Since Japan had very few hydraulic energy resources, breeder reactors and renewable energy were attractive technologies. However, the organization existing at the time to do such research, the Japan Atomic Energy Research Institute had been falling into an unstable situation, and tests on nuclear power plants were limited and regulated by the companies that owned the plants. Thus PNC was created and did development work for the Monju reactor and other cutting-edge projects. The breeder reactor technology was difficult to master due to the difficulty in the handling of sodium, and for a time, PNC was even called the pros of sodium.

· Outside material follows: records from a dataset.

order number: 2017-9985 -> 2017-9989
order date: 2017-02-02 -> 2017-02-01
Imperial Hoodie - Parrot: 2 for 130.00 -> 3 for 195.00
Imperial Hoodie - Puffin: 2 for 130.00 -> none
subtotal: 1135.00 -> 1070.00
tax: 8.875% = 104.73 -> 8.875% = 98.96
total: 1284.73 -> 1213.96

Various accidents associated with the Tokaimura site, Monju plant, and another asphalt processing plant ultimately caused reorganization yet again into the Japan Nuclear Cycle Development Institute.

==Puruto-kun video==
Another event from PNC's history is an image character called プルト君 (Puruto-kun), which is similar to saying "Plutonium boy". Promotional videos that PNC released showed Puruto-kun debunking various fears about plutonium, such as:
- If bad guys dropped Plutonium into the ocean, it actually won't dissolve into the water well and will fall to the bottom.

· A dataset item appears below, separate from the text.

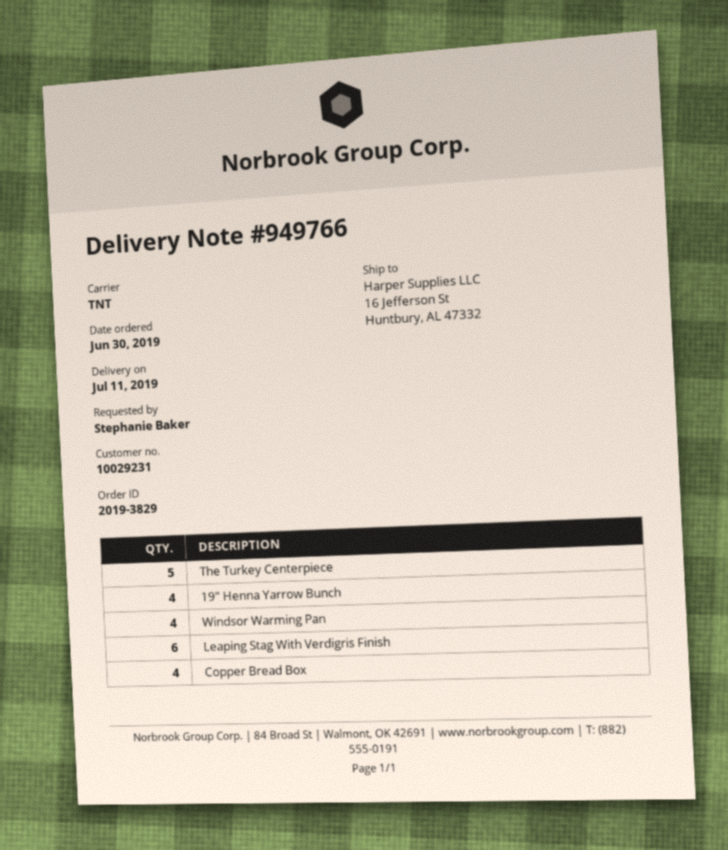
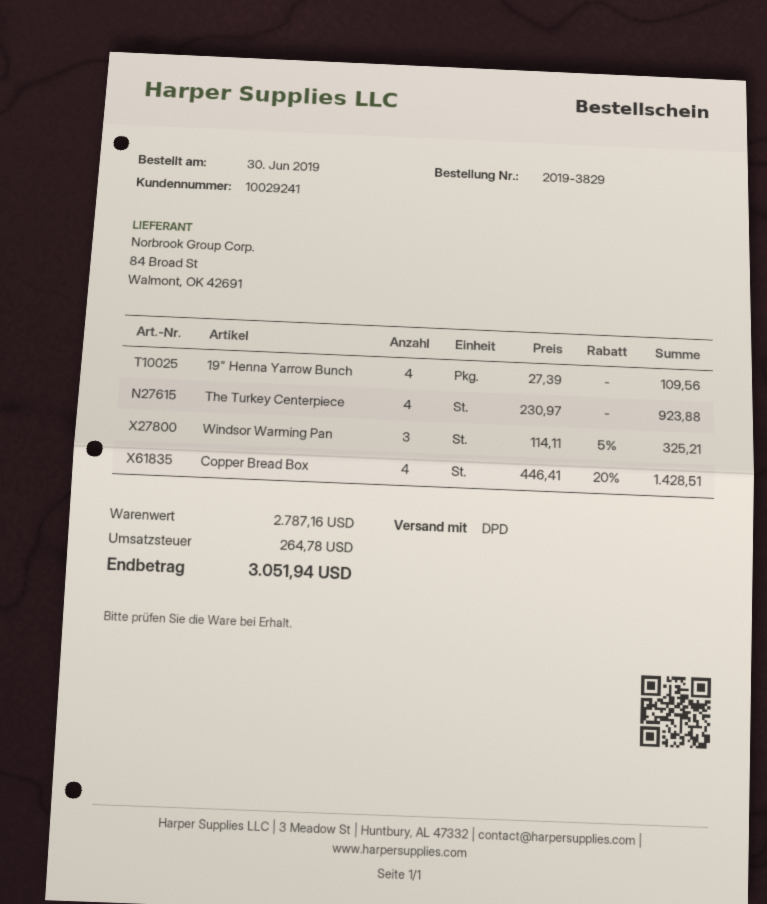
customer number: 10029231 -> 10029241
shipping method: TNT -> DPD
The Turkey Centerpiece: 5 -> 4
Windsor Warming Pan: 4 -> 3
Leaping Stag With Verdigris Finish: 6 -> none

- If you drink Plutonium mixed with water, you'll still be mostly fine since it will exit your body quickly.
The image character received harsh criticisms from international press. The question of how harmful plutonium is to a human depends on the chemical form of the plutonium and the mode of exposure. Powdered plutonium dioxide (the form in MOX) is very resistant to digestion in acid; if swallowed, it is likely to pass through the digestive system and leave in the stool. However, when inhaled, finely powdered plutonium dioxide will stay in the lungs for a long time, thus exposing the person to a far higher radiation dose for a given amount of plutonium radioactivity. Water-soluble forms of plutonium can be absorbed in the digestive system, work done in the 1970s suggests that the yearly oral limit for water-soluble forms of plutonium-239 should be 830 kBq while the limit for water-insoluble forms of plutonium-239 should be 5000 kBq (5 MBq). The same study suggested that the yearly limit for water-insoluble forms of plutonium in air should be 750 Bq, which is far lower than either of the oral limits.

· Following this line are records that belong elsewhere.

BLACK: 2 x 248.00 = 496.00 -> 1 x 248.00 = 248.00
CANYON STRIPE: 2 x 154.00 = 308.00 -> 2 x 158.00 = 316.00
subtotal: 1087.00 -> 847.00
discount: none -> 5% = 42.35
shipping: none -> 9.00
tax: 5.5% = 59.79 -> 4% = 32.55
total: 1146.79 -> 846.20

The question of the degree of harm which is caused by "bad guys" dropping plutonium into the sea is not a simple question; the radioactive power pack containing plutonium-238 which was intended for use in space for the Apollo 13 Moon mission was wrapped in a heat-resistant package which is likely to prevent leaking of plutonium for a very long time. However, plutonium released in the form of nitrate or fine powder is likely to absorb onto mineral particles such as silt. Depending on the exact conditions this absorption onto silt could either tend to fix the plutonium in soil or the silt at the bottom of a lake (or sea), or it could enable the plutonium to migrate from one location to another with greater ease.